About 10 to 15% of patients don’t respond to steroids and azathioprine. That’s called treatment failure. The next step is second-line therapy. Mycophenolate mofetil (CellCept) is the most common alternative. It’s taken twice daily and works well for those who can’t tolerate azathioprine. Calcineurin inhibitors like tacrolimus are another option.

New drugs are on the horizon. Obeticholic acid (Ocaliva), originally for another liver disease, showed a 42% complete response rate in early trials for AIH - better than standard therapy. JAK inhibitors like tofacitinib and monoclonal antibodies targeting interleukin-6 (clazakizumab) are in phase 2 trials and showing promise. These aren’t available yet, but they represent a future where treatment is more targeted and less toxic.

Can You Stop Treatment?

Some patients - about 30 to 50% - try to stop treatment after 2 to 3 years of remission. It’s tempting. Who wants to take pills forever? But here’s the hard truth: 50 to 90% of people relapse after stopping. The 2025 EASL guidelines say relapses usually happen within 3 months of stopping. If you try to stop, it must be done slowly - over 6 to 12 months - with close monitoring. Even then, only 45% stay in remission at 2 years.

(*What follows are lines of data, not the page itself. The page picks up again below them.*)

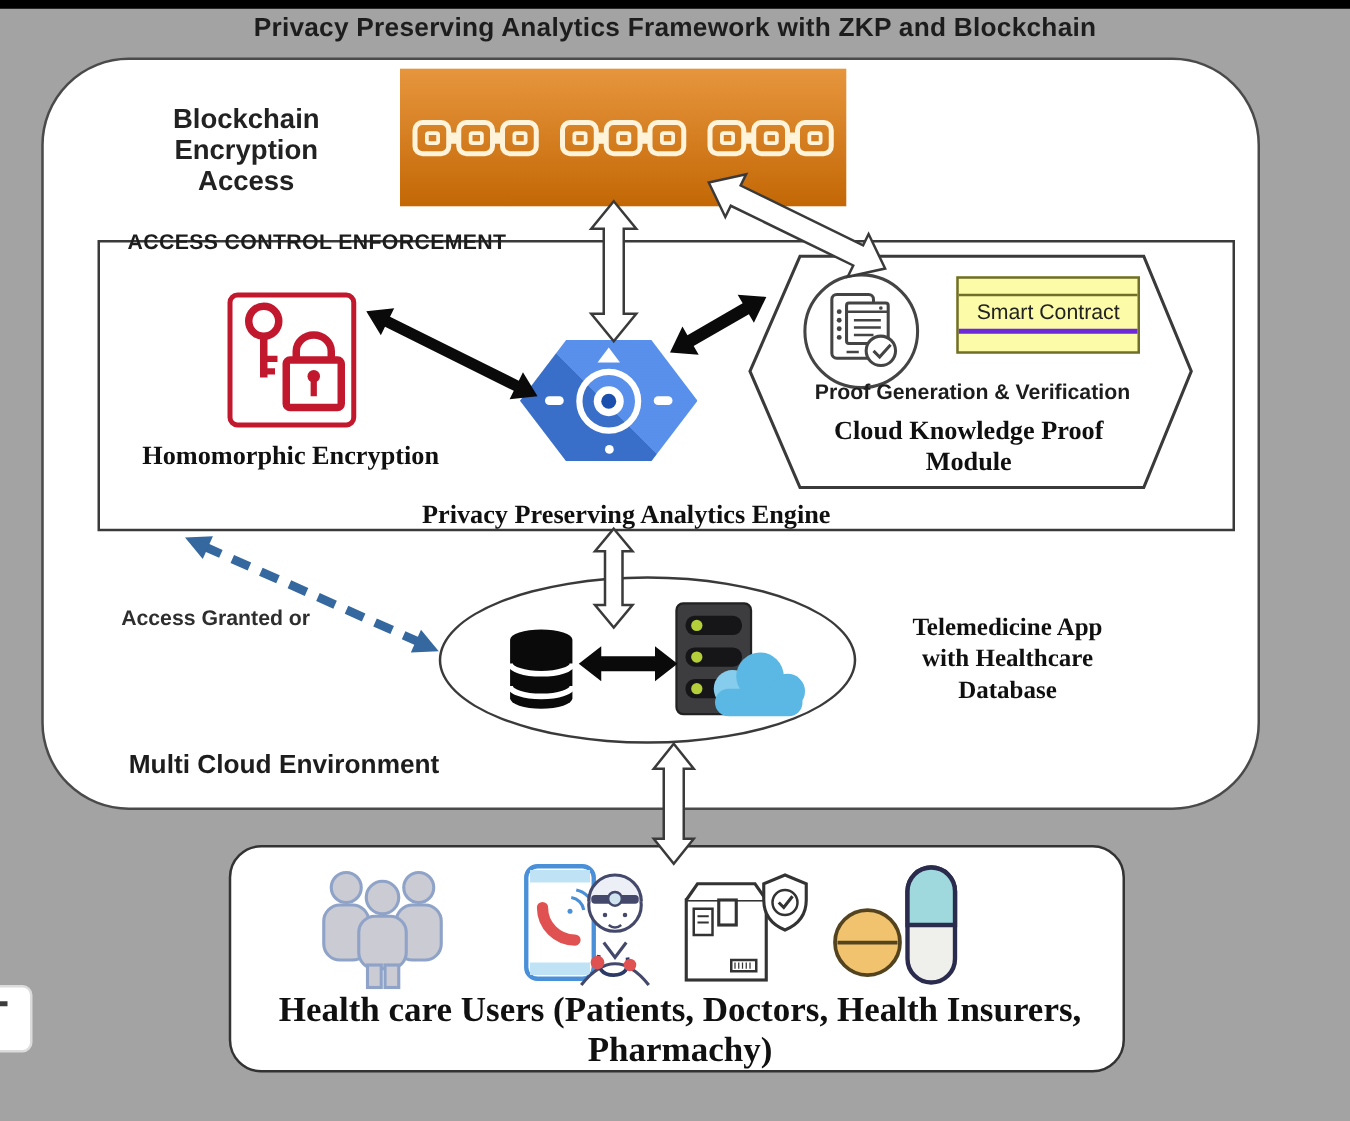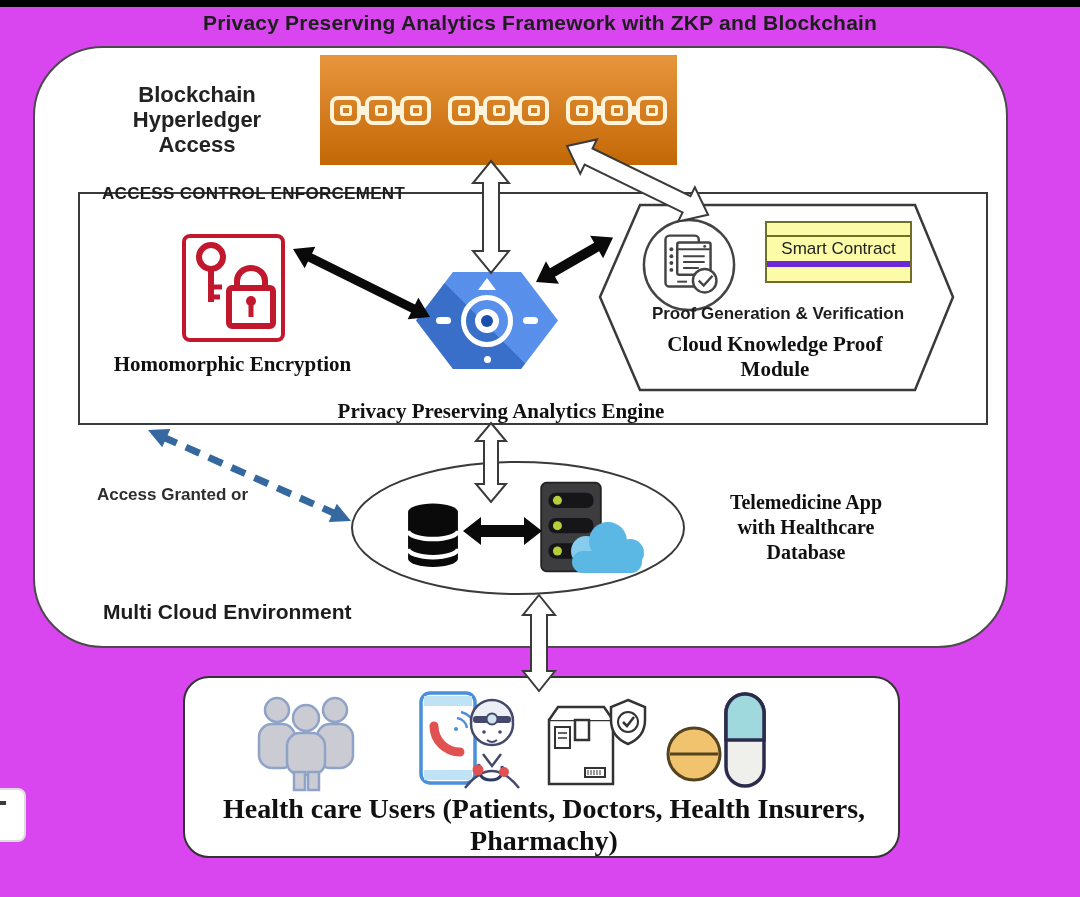--- a/index.html
+++ b/index.html
@@ -4,7 +4,7 @@
 <style>
   * { box-sizing: border-box; margin: 0; padding: 0; }
   body { background:#fff; }
-  .canvas{position:relative;width:1080px;height:897px;background:#d946ef;overflow:hidden;
+  .canvas{position:relative;width:1080px;height:897px;background:#a3a3a3;overflow:hidden;
           font-family:"Liberation Sans",sans-serif;}
   .sans-b{font-family:"Liberation Sans",sans-serif;font-weight:bold;color:#1d1d1d;}
   .serif-b{font-family:"Liberation Serif",serif;font-weight:bold;color:#101010;}

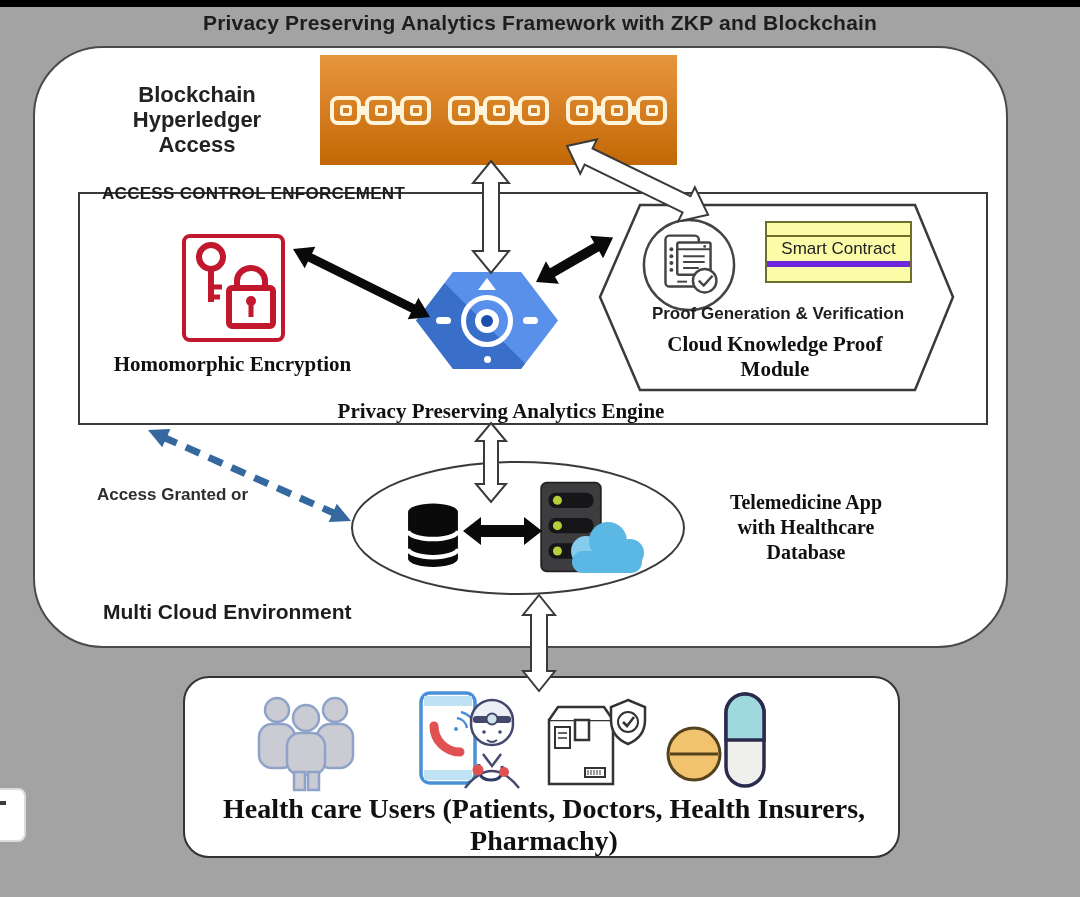--- a/index.html
+++ b/index.html
@@ -82,7 +82,7 @@
 
   <div class="abs bc-label ctr sans-b">
     <div>Blockchain</div>
-    <div>Hyperledger</div>
+    <div>Encryption</div>
     <div>Access</div>
   </div>
 

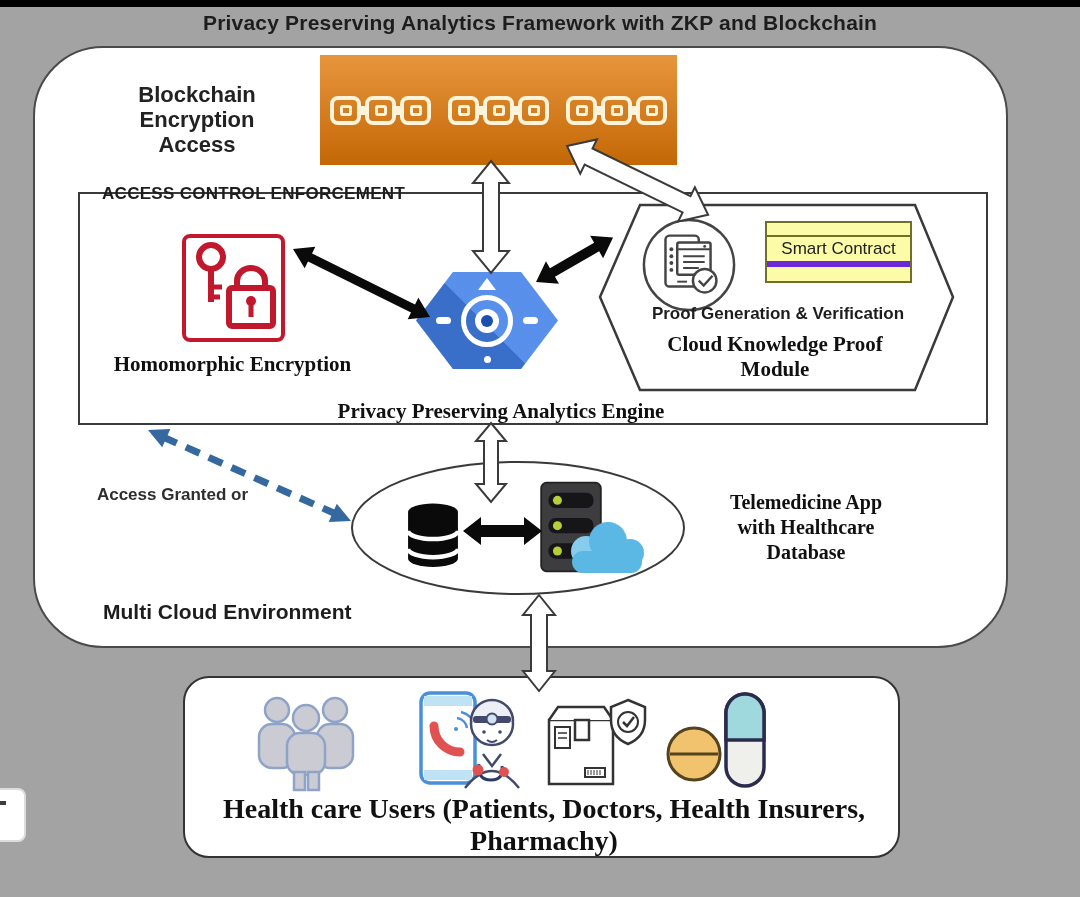--- a/index.html
+++ b/index.html
@@ -48,7 +48,7 @@
   .sc-box{left:765px;top:221px;width:147px;height:62px;border:2px solid #6f6f2a;background:var(--contract-yellow,#FBFBA8);
           display:flex;flex-direction:column;}
   .sc-row1{height:14px;border-bottom:2px solid #6f6f2a;}
-  .sc-row2{height:30px;border-bottom:6px solid #6d28d9;display:flex;align-items:center;justify-content:center;
+  .sc-row2{height:30px;border-bottom:4px solid #6d28d9;display:flex;align-items:center;justify-content:center;
            font-size:17px;color:#222;font-family:"Liberation Sans",sans-serif;}
   .sc-row3{flex:1;}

Some patients, like one on HealthUnlocked, report life-changing results: "After 2 years on 5mg prednisone + 75mg azathioprine, my biopsy showed complete fibrosis reversal from F3 to F0." That’s rare but possible. The liver can heal - if you give it time and the right treatment.

What’s Changing in 2026?

The 2025 EASL guidelines are reshaping how AIH is managed. No more subclassifying by antibodies. Longer windows for assessing treatment response (6 to 12 months instead of 6). Stronger emphasis on TPMT testing. And a push toward personalized care.

Researchers are now looking at genetic markers like HLA-DRB1*03:01 and *04:01 - these alleles predict who’s likely to have severe disease. Serum microRNA panels are being tested to predict steroid response within two weeks. Imagine knowing on day 14 if your treatment will work - no more months of side effects for nothing.

The global AIH market is growing. With incidence rates rising from 1-2 per 100,000 in the 1990s to 2-18 per 100,000 today, more people are being diagnosed. Generic prednisone costs $4 to $15 a month. Generic azathioprine is $25 to $50. Branded versions? Much more. Insurance coverage matters. But access to testing and specialist care matters more.

What’s clear? AIH is manageable. It’s not curable. But with the right combination of steroids and azathioprine, monitored closely and adjusted as needed, most people live normal, healthy lives. The side effects are real. The treatment is demanding. But the alternative - liver failure - is far worse.